Non-Monotonicity of Branching Rules with respect to Linear Relaxations
Prachi Shah, Santanu S. Dey, Marco Molinaro
TL;DR
It is proved that any branching rule which exclusively branches on fractional variables in the LP solution is nonmonotonic, as well as a family of instances where adding a single cut leads to an exponential increase in the size of full strong branching trees, despite improving the LP bound.
Abstract
Modern mixed-integer programming solvers use the branch-and-cut framework, where cutting planes are added to improve the tightness of the linear programming (LP) relaxation, with the expectation that the tighter formulation would produce smaller branch-and-bound trees.
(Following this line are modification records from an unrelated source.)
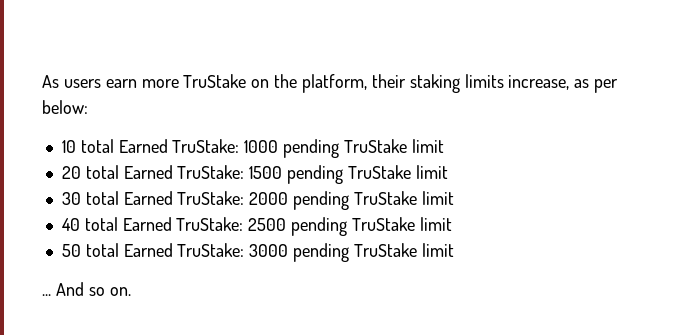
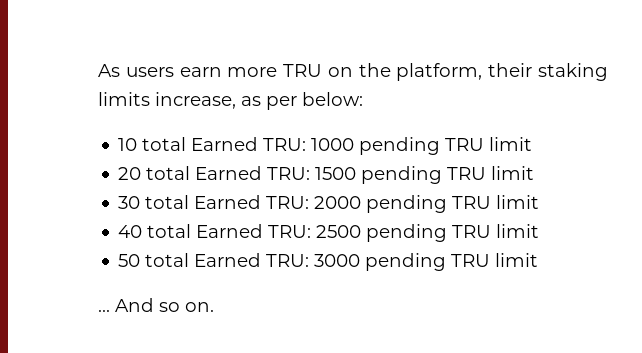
[183,74,247,88] TruStake -> [283,64,323,77] TRU
[172,139,240,153] TruStake: -> [263,138,307,151] TRU:
[343,139,407,153] TruStake -> [445,138,485,151] TRU
[177,165,245,179] TruStake: -> [267,167,311,180] TRU:
[347,165,411,179] TruStake -> [447,167,487,180] TRU
[177,191,245,205] TruStake: -> [266,196,310,209] TRU:
[353,191,417,205] TruStake -> [452,196,492,209] TRU
[176,217,244,231] TruStake: -> [268,225,312,238] TRU:
[351,217,415,231] TruStake -> [452,225,492,238] TRU
[177,243,245,257] TruStake: -> [266,254,310,267] TRU:
[353,243,417,257] TruStake -> [451,254,491,267] TRU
In this work, we consider the question of whether adding cuts will always lead to smaller trees for a given fixed branching rule. We formally call such a property of a branching rule monotonicity. We prove that any branching rule which exclusively branches on fractional variables in the LP solution is non-monotonic. Moreover, we present a family of instances where adding a single cut leads to an exponential increase in the size of full strong branching trees, despite improving the LP bound. Finally, we empirically attempt to estimate the prevalence of non-monotonicity in practice while using full strong branching. We consider randomly generated multi-dimensional knapsacks tightened by cover cuts as well as instances from the MIPLIB 2017 benchmark set for the computational experiments. Our main insight from these experiments is that if the gap closed by cuts is small, change in tree size is difficult to predict, and often increases, possibly due to inherent non-monotonicity. However, when a sufficiently large gap is closed, a significant decrease in tree size may be expected.